Por ello, la opción más rápida para hacerse con una administración de lotería suele ser adquirir un local ya en funcionamiento. Desde 2010 los loteros pueden establecer contratos comerciales con Hacienda en lugar de regirse por el derecho administrativo, lo que permite que los titulares de las administraciones puedan vender su negocio a un tercero. Hasta entonces, transmitir una administración era imposible salvo a los herederos en caso de jubilación o fallecimiento.

No obstante, dicha solución no es precisamente barata. La venta de una concesión integral junto con el local completamente equipado oscila entre los 200.000 y los 400.000 euros, mientras que alquilarlo implica desembolsar de 600 a 2.000 euros al mes.

Negocio en horas bajas

Si pese a las dificultades sigue interesado en el negocio, deberá saber que repartir suerte otro de los negocios que se han visto afectados por la omnipresente crisis económica. Las ventas de Loterías y Apuestas del Estado han caído un 9,27% en lo que va de año, descenso que se suma a la caída del 4,8% registrada en 2012.

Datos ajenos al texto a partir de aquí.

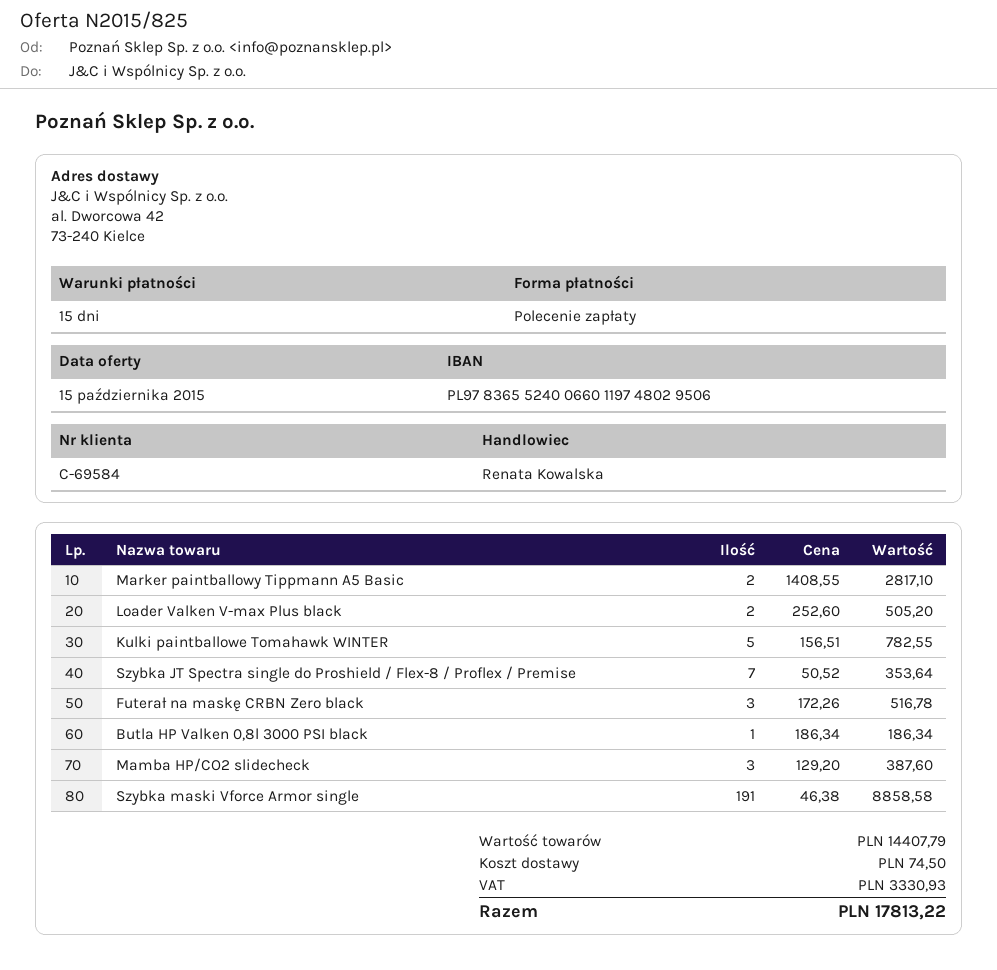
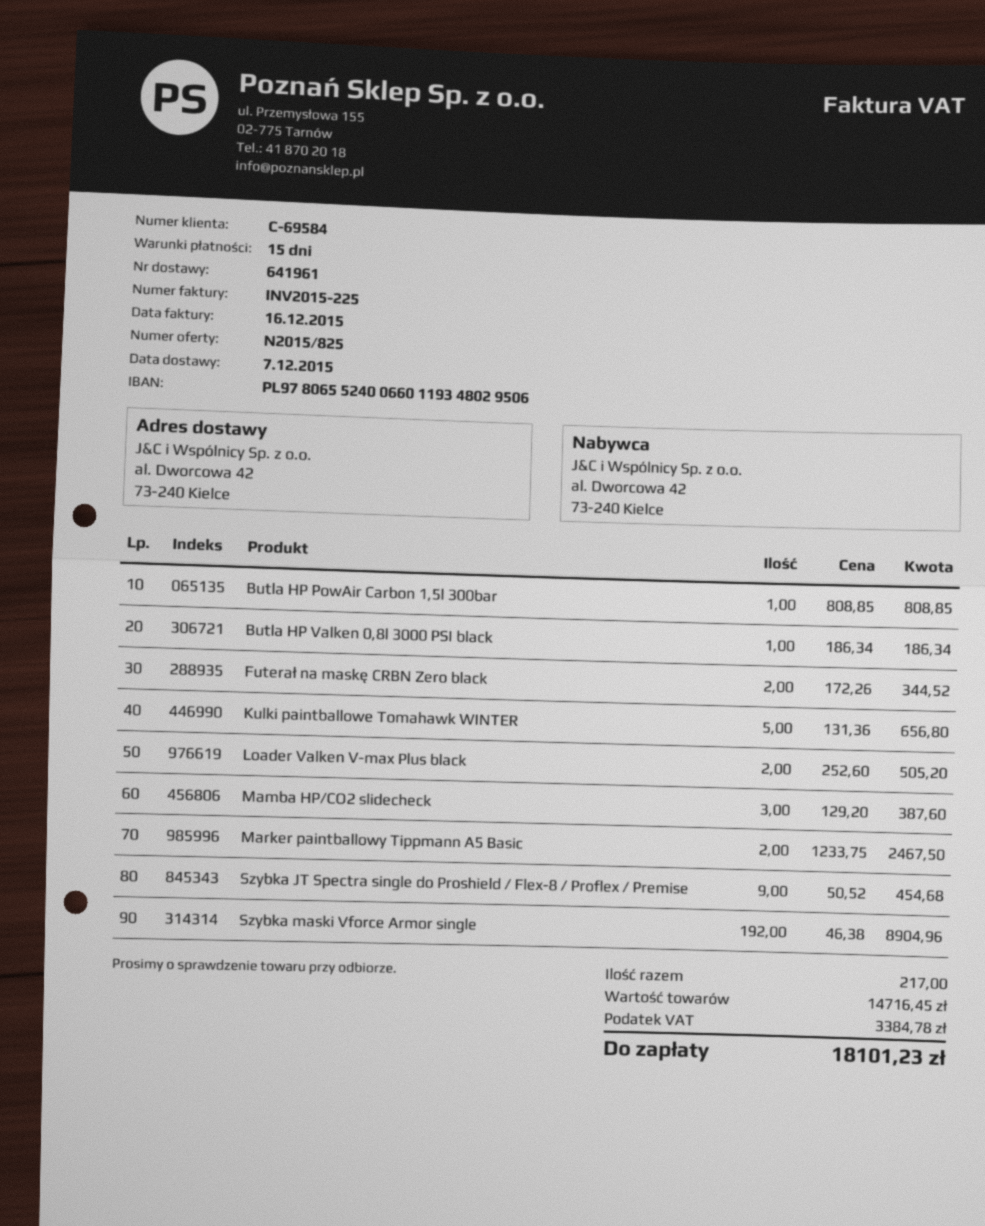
bank account: PL97836552400660119748029506 -> PL97806552400660119348029506
Marker paintballowy Tippmann A5 Basic: 2 x 1408.55 = 2817.10 -> 2 x 1233.75 = 2467.50
Kulki paintballowe Tomahawk WINTER: 5 x 156.51 = 782.55 -> 5 x 131.36 = 656.80
Szybka JT Spectra single do Proshield / Flex-8 / Proflex / Premise: 7 x 50.52 = 353.64 -> 9 x 50.52 = 454.68
Futerał na maskę CRBN Zero black: 3 x 172.26 = 516.78 -> 2 x 172.26 = 344.52
Szybka maski Vforce Armor single: 191 x 46.38 = 8858.58 -> 192 x 46.38 = 8904.96
Butla HP PowAir Carbon 1,5l 300bar: none -> 1 x 808.85 = 808.85
subtotal: 14407.79 -> 14716.45
shipping: 74.50 -> none
tax: 3330.93 -> 3384.78
total: 17813.22 -> 18101.23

Pese a ello, LAE sigue siendo la joya de la corona de las empresas públicas españolas —aporta a las arcas públicas 2.450 millones— y los españoles siguen gastándose cerca de 30.000 millones anuales en juegos de azar, de los que buena parte irán a parar a los bolsillos de los propietarios de las administraciones.

El lotero recibe una comisión del 6% por cada apuesta o décimo vendido, que baja hasta el 3,75% en el caso de la Lotería de Navidad. Dichas comisiones se traducen, para una administración media, entre los 80.000 y los 120.000 euros anuales, gastos de funcionamiento aparte. La mayor parte de dichos ingresos proceden de la venta de Lotería Nacional, que supone casi el 60% de las ventas, seguida de La Primitiva, el Euromillones y la Bonoloto.